I come now to the Chancellor's fiscal proposals. First, there are two things which he has not done. He ought to have taken the opportunity this year, with the surplus he disposed of yesterday, to abolish once and for all the Entertainments Duty on cinemas. It yields a sharply falling revenue, and it is now quite clear that the profit is not in the cinemas; the profit is gained now by the operators of commercial television. Secondly, if he had this money to give away, it would have been right sharply to reduce the tax on diesel oils for road passenger transport. I think that the effect on fares and the cost of living generally would have been far more striking than the effect of some of the things which he did do.
Turning to the Chancellor's detailed tax proposals, I will begin, as he did, with further action to deal with dividend stripping and bond washing. It seems a long time since 1955 when the then Financial Secretary, now the Minister of Housing and Local Government, promised us, during the debate on the Finance Bill in that year,to exterminate the small but ingenious tribe of dividend strippers."— [OFFICIAL REPORT, 8th November, 1955; Vol. 545. c. 1664.]221 We warned him then, and we warned the Chancellor last year, that the Government's proposals were not adequate, and we told him how to deal with this problem. But. year by year, these antisocial gentry have been finding a way of making rings round the Government.

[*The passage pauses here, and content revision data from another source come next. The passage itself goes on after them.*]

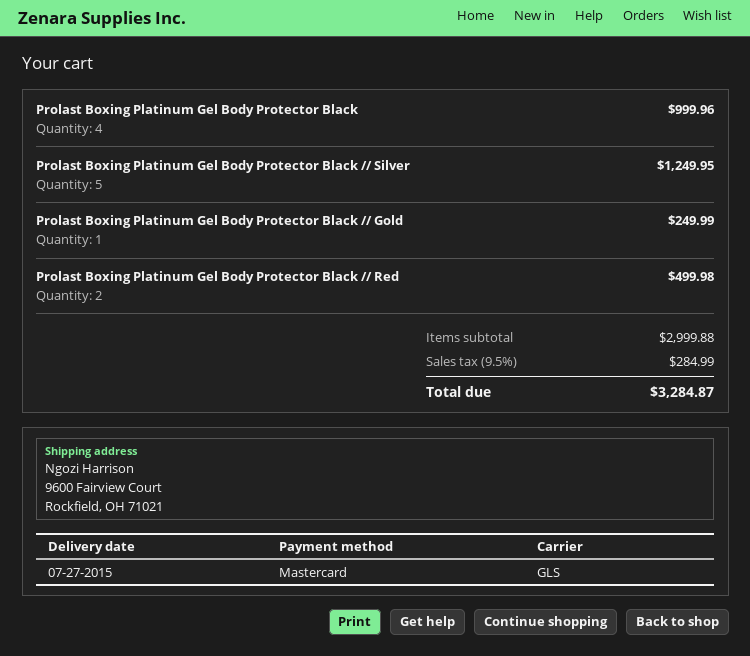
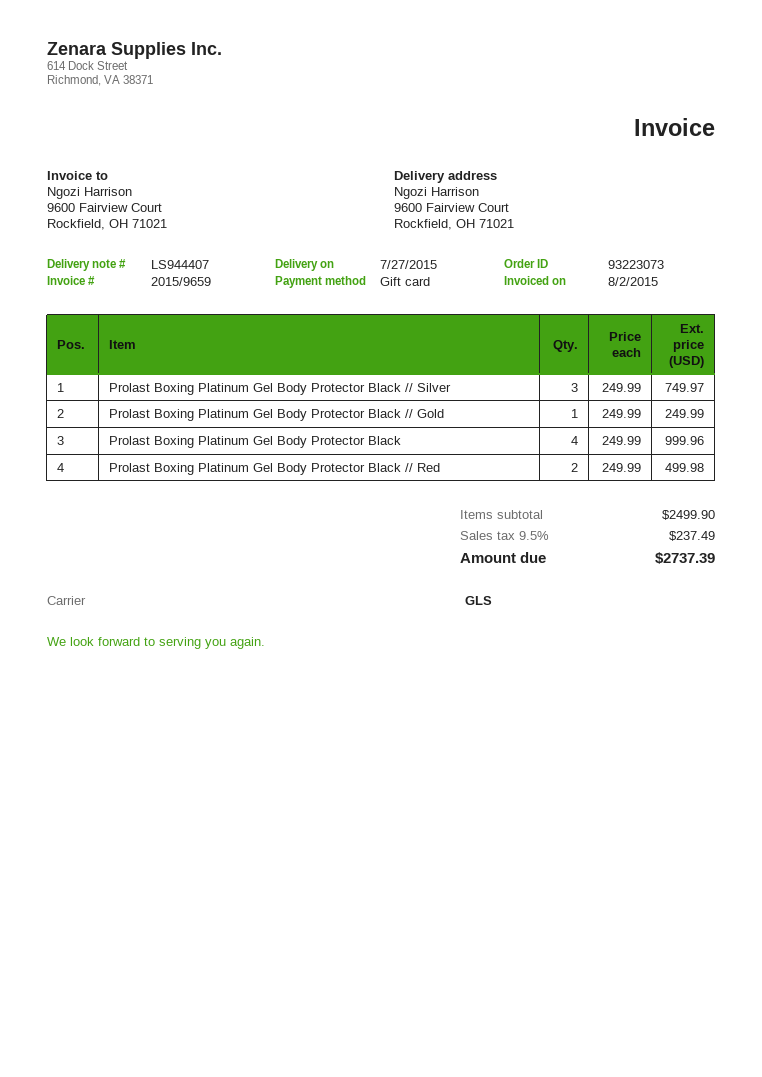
payment method: Mastercard -> gift card
Prolast Boxing Platinum Gel Body Protector Black // Silver: 5 for 1249.95 -> 3 for 749.97
subtotal: 2999.88 -> 2499.90
tax: 9.5% = 284.99 -> 9.5% = 237.49
total: 3284.87 -> 2737.39

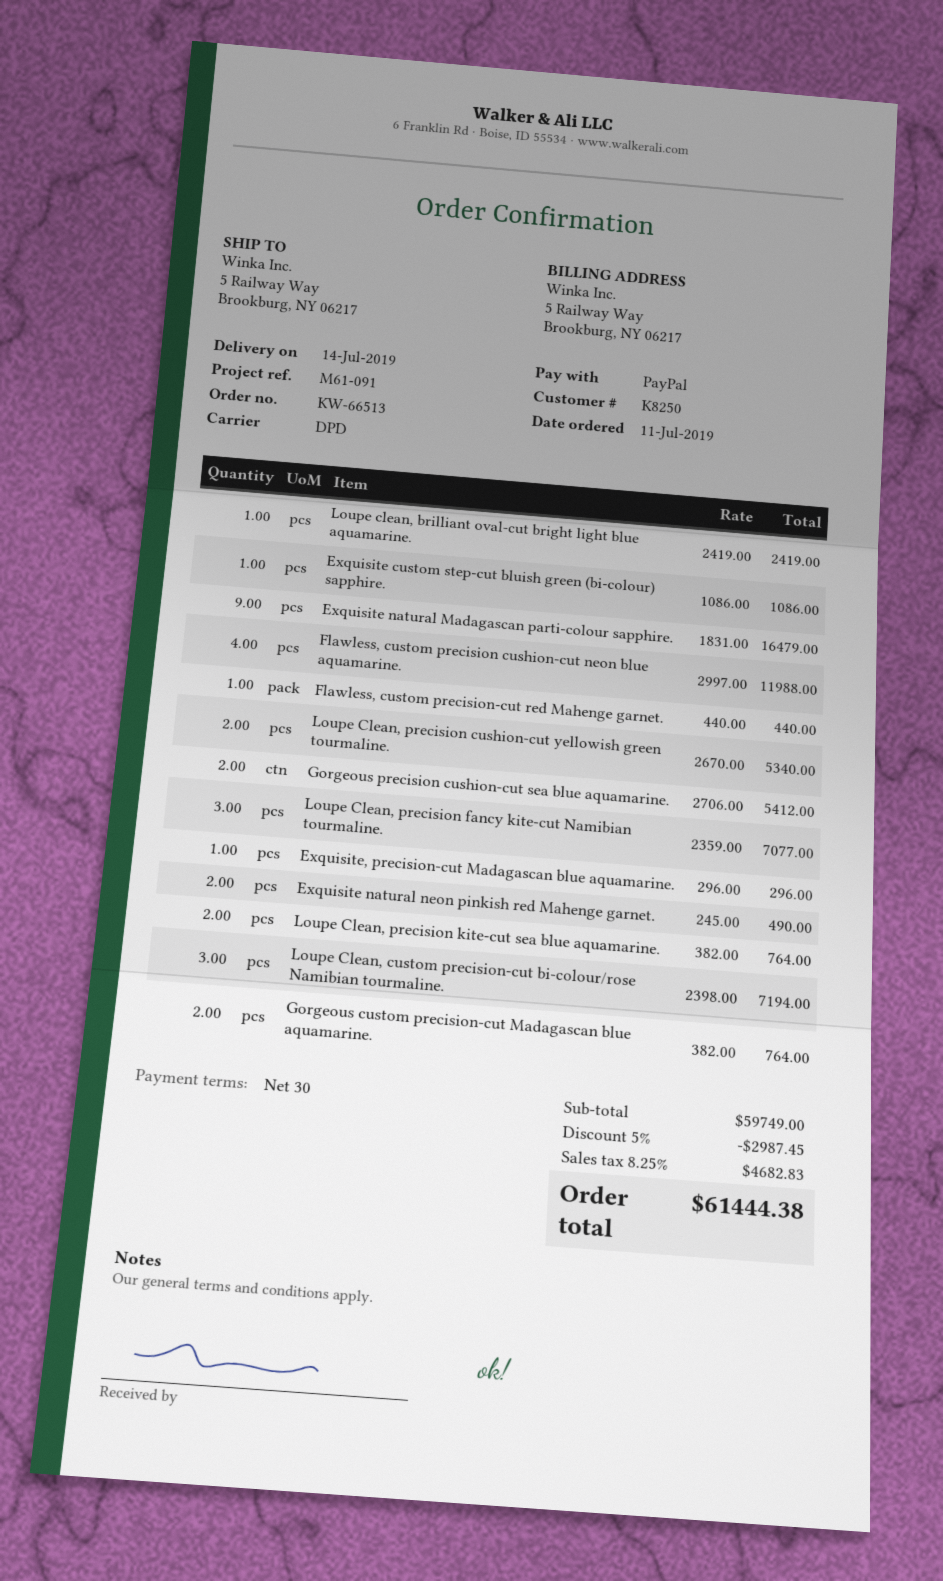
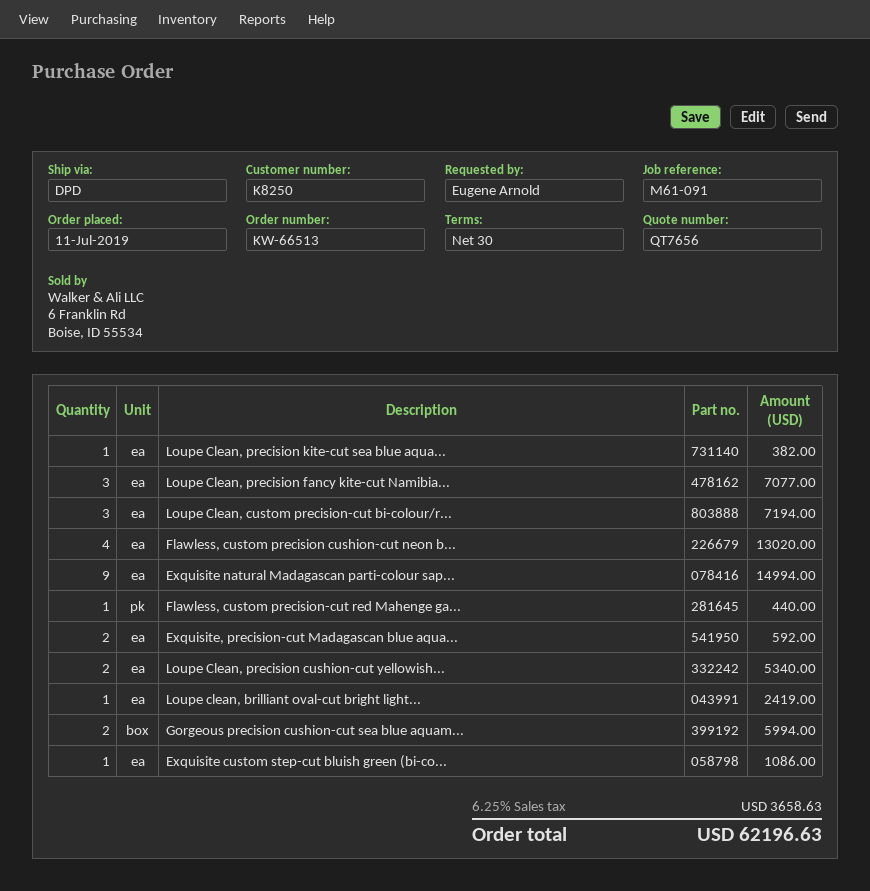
Exquisite natural Madagascan parti-colour sapphire.: 9 for 16479.00 -> 9 for 14994.00
Flawless, custom precision cushion-cut neon blue aquamarine.: 4 for 11988.00 -> 4 for 13020.00
Gorgeous precision cushion-cut sea blue aquamarine.: 2 for 5412.00 -> 2 for 5994.00
Exquisite, precision-cut Madagascan blue aquamarine.: 1 for 296.00 -> 2 for 592.00
Exquisite natural neon pinkish red Mahenge garnet.: 2 for 490.00 -> none
Loupe Clean, precision kite-cut sea blue aquamarine.: 2 for 764.00 -> 1 for 382.00
Gorgeous custom precision-cut Madagascan blue aquamarine.: 2 for 764.00 -> none
discount: 5% = 2987.45 -> none
tax: 8.25% = 4682.83 -> 6.25% = 3658.63
total: 61444.38 -> 62196.63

In our view, the time is long overdue for effective general powers to be taken to deal with these tax avoidance devices. As regards bond washing also, when I referred, in 1956, to the new practices which had developed, the then Chancellor, who is now the Prime Minister, told us that the matter would be dealt with. We are wondering how many more millions have escaped through the tax net as the result of the failure of the Government to deal with these tax avoidance devices.
As for the Chancellor's proposals for vehicle licence duties, hydrocarbon oils, Estate Duty on life policies, marine insurance, and so forth, I think that the various questions can be safetly left until we see the actual proposals in the Finance Bill. I should warn the Chancellor that we shall wish to scrutinise very carefully, when we see the Bill, his proposal about the remuneration of directors of director-controlled companies, because he told us yesterday that this relatively small group of people would find its situation improve to the tune of, I think he said, £3 million of revenue a year. We shall certainly wish to scrutinise exactly what he proposes to do.
I come now to Purchase Tax. I have explained why we think that the Chancellor has tackled this tax in the wrong way. He should not have set out to compress the rates more closely together. Obviously, somewhere in the Board of Customs and Excise, the old sales tax notion still smoulders. if the Chancellor wanted to bring down the cost of living, as he said he did, above all if he wanted to do something for less well-off families — after all, he is doing something for the " Top People " in his Income Tax proposals— he ought to have concentrated, I suggest, on reducing or removing the tax on essentials, especially clothing, furniture, footwear, bedding, wallpaper. cutlery, pots and pans, and kitchenware.
There are still many items in the Schedule bearing tax which were tax-free at the time of the last General Election 222 but which were brought under the heading of taxation by the Lord Privy Seal in the autumn Budget he introduced to pay for his election Budget of that year. The Chancellor should have cut the 5 per cent. rate to 2½ per cent. if he had not abolished it altogether. Perhaps he can tell us what that would have cost. He should have removed from the 15 and 30 per cent. rate those items which must genuinely be regarded as essential.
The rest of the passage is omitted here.